### What the task requires
Lines from the one containing "(853, 690) none -> [606,225,658,240] in city" through the last one in the data below: write them out word for word, and only them.

(Version difference data)
##########
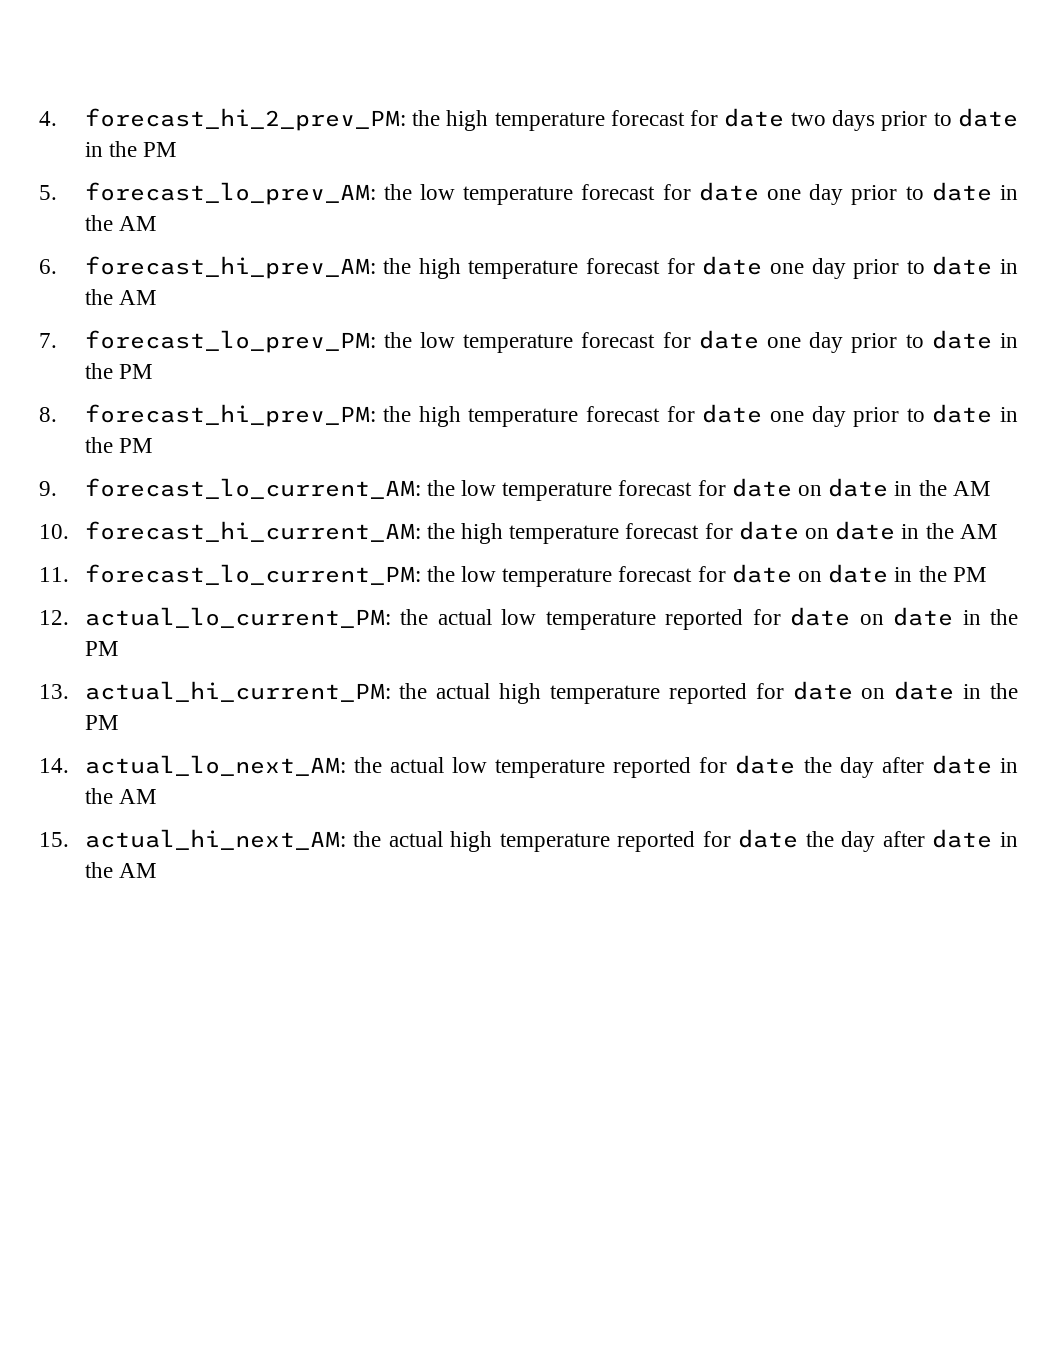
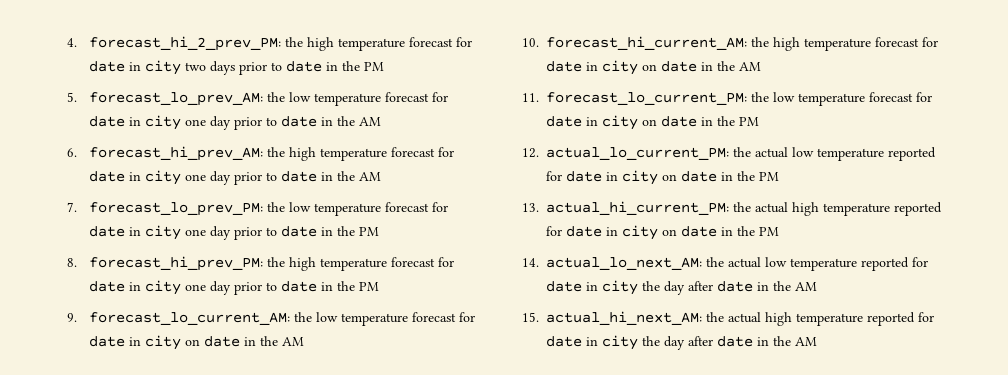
(785, 117) none -> [129,60,182,75] in city
(759, 191) none -> [129,115,182,130] in city
(763, 265) none -> [129,170,182,185] in city
(759, 339) none -> [129,225,182,240] in city
(763, 413) none -> [129,280,182,295] in city
(792, 487) none -> [129,335,182,350] in city
(799, 530) none -> [586,60,638,75] in city
(792, 573) none -> [586,115,638,130] in city
(851, 616) none -> [606,170,658,185] in city
(853, 690) none -> [606,225,658,240] in city
(796, 764) none -> [586,280,638,295] in city
(799, 838) none -> [586,335,638,350] in city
##########
### Problem solution
(853, 690) none -> [606,225,658,240] in city
(796, 764) none -> [586,280,638,295] in city
(799, 838) none -> [586,335,638,350] in city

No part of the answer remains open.